Limitations & Future Work¶

The primary evaluation is on synthetic targets (Ising / Potts / discretized GMM) and small-scale VQ-VAE/MNIST. Scalability to large-scale discrete latent spaces (VQ-GAN, large LM token spaces) and high-dimensional MCMC efficiency remains unchecked.
MCMC is not run long enough in the training loop to converge (as noted by the authors), implying it acts as "benign perturbation" rather than "true posterior correction." Its effectiveness in more complex energy topologies is an open question.
Evaluation focuses on trajectory balance / log-variance; direct comparisons with alternative amortized solutions based on SMC or adaptive importance sampling are missing.
Schrödinger bridge experiments only reach 2D Gray-coded 16-bit; the stability of data-to-energy IPF in higher dimensions needs more systematic verification.
Posterior sampling only used categorical likelihoods; whether it can handle complex conditions (OCR, ROI masks) in a data-free manner remains to be seen.

vs MDNS (Zhu et al. 2025): MDNS represents current on-policy discrete diffusion samplers (using weighted denoising cross-entropy).
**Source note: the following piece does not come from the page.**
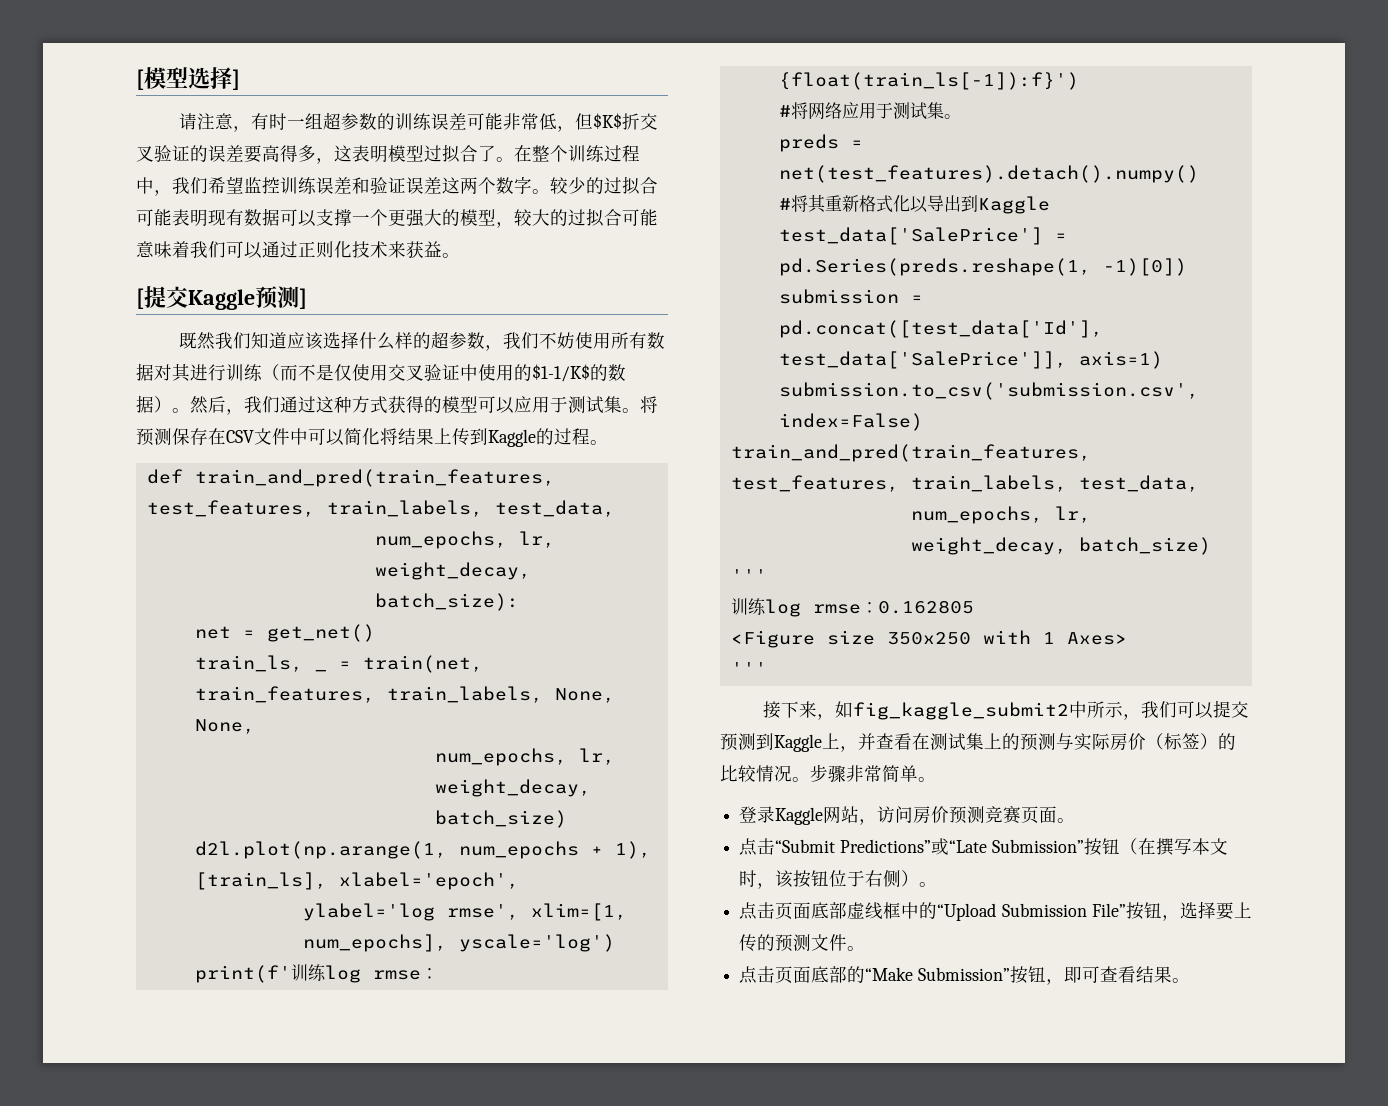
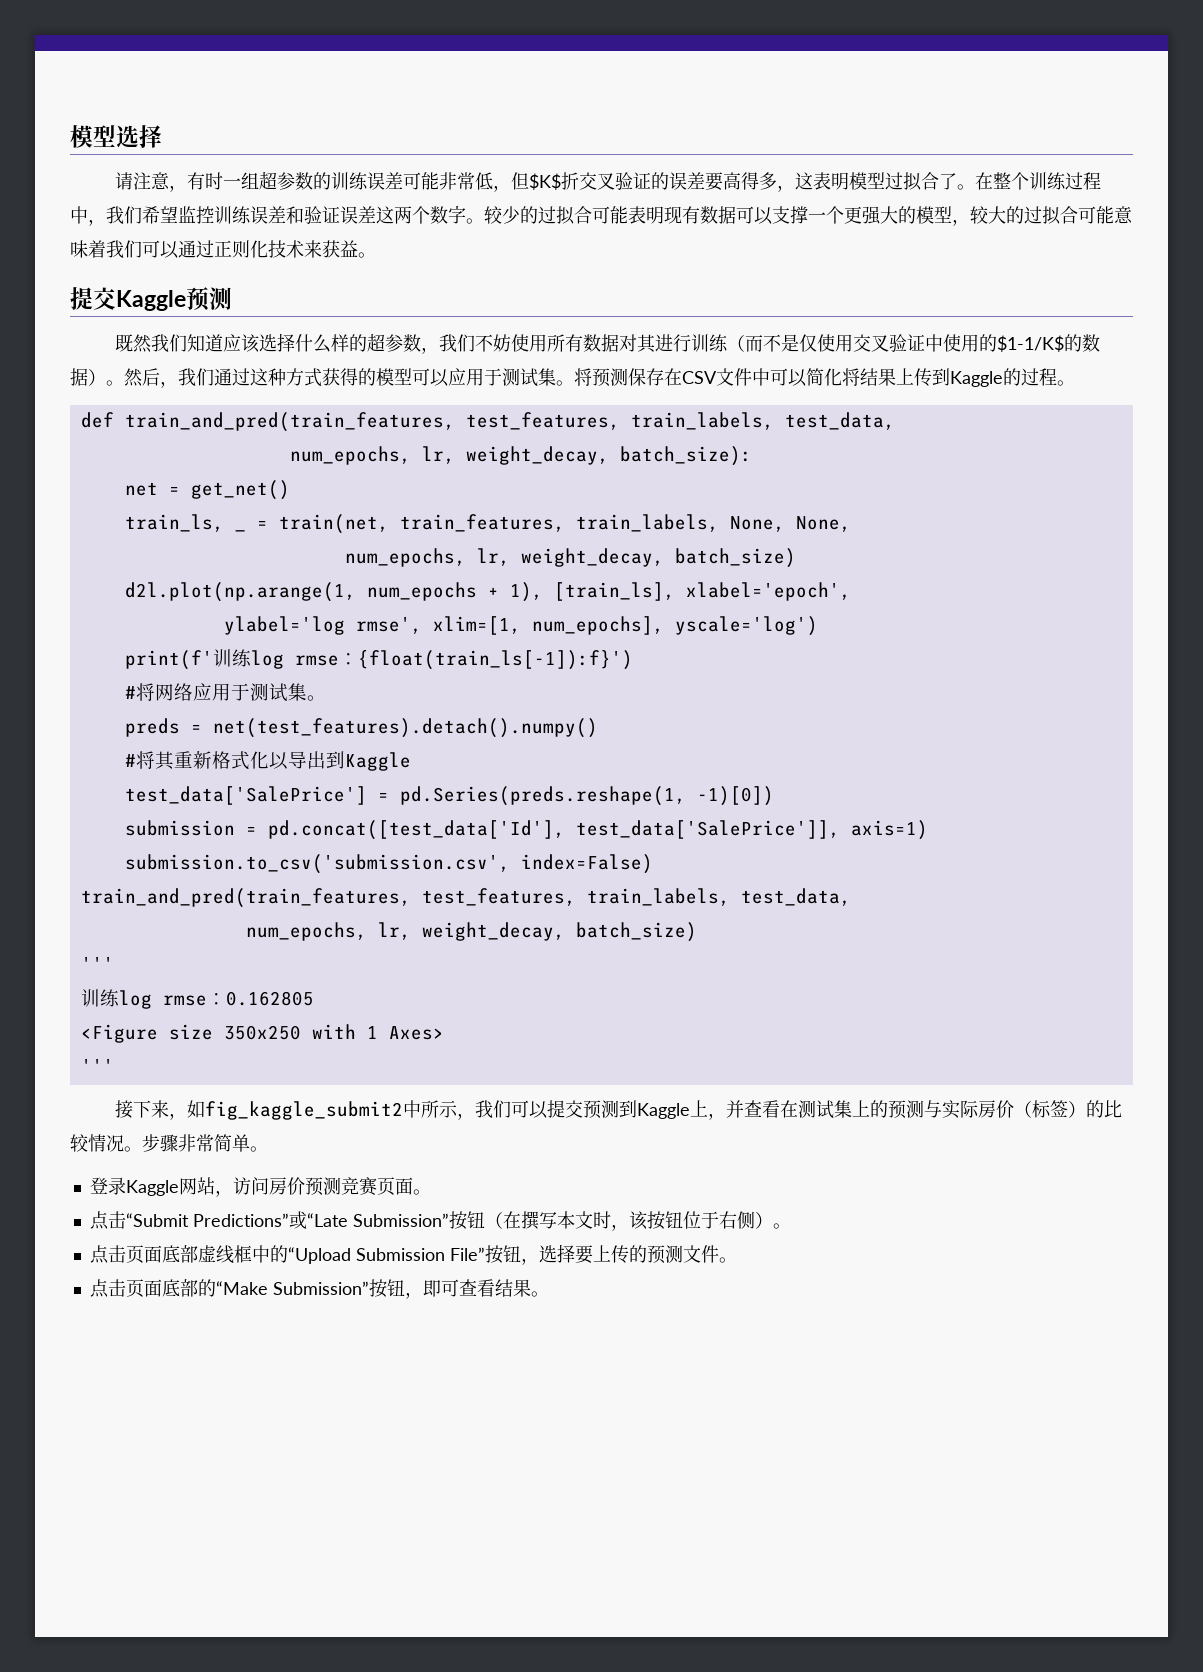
- [模型选择]
+ 模型选择
- [提交Kaggle预测]
+ 提交Kaggle预测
This paper incorporates it into a unified second-moment framework and shows the off-policy version is systematically stronger in multi-modal settings.
vs GFlowNet (Zhang et al. 2022a; Bengio et al. 2021/2023): GFlowNet has used TB + off-policy for amortized sampling on discrete EBMs for years, but the community had not linked it to masked discrete diffusion. This paper explicitly unifies them.
vs Continuous Diffusion Off-policy Work (Sendera et al. 2024; Choi et al. 2026): While continuous settings use SDEs, this paper proves the same buffer + importance weighting + MCMC triad is equally effective for discrete Markov chains.
vs Discrete Schrödinger Bridges (Kim et al. 2025a; Ksenofontov & Korotin 2025): Previous work required samples at both ends (data-to-data). This paper extends continuous data-to-energy IPF (Tamogashev & Malkin 2026) to discrete settings for the first time.
vs Outsourced Diffusion Samplers (Venkatraman et al. 2025): Venkatraman et al. performed data-free posterior sampling in continuous latent spaces (VAE/GAN/CNF); this paper extends the idea to VQ-VAE discrete latent spaces, expanding the family of applicable models.

Rating¶

Novelty: ⭐⭐⭐⭐ Individual components (TB/LV/buffer/MCMC) exist, but the "systematic migration + unified framework + new applications in bridges/VQ-VAE" represents high-quality synthesis rather than just a simple transfer.
Experimental Thoroughness: ⭐⭐⭐⭐ Coverage of Ising, Potts, 40GMM, ManyWell, Schrödinger Bridges, and VQ-VAE posterior. Extensive ablations (buffer / MCMC / loss / scheduling / steps), though missing large-scale generation validation.
Writing Quality: ⭐⭐⭐⭐⭐ Clear articulation of the relationship between GFlowNet and discrete diffusion; clean unified framework formulas; excellent synthesis of concepts.
Value: ⭐⭐⭐⭐ Provides a "ready-to-use" toolbox for discrete amortized sampling; the VQ-VAE posterior sampling path is insightful for controllable generation, though immediate beneficiaries are the physics / combinatorial optimization / probabilistic ML communities.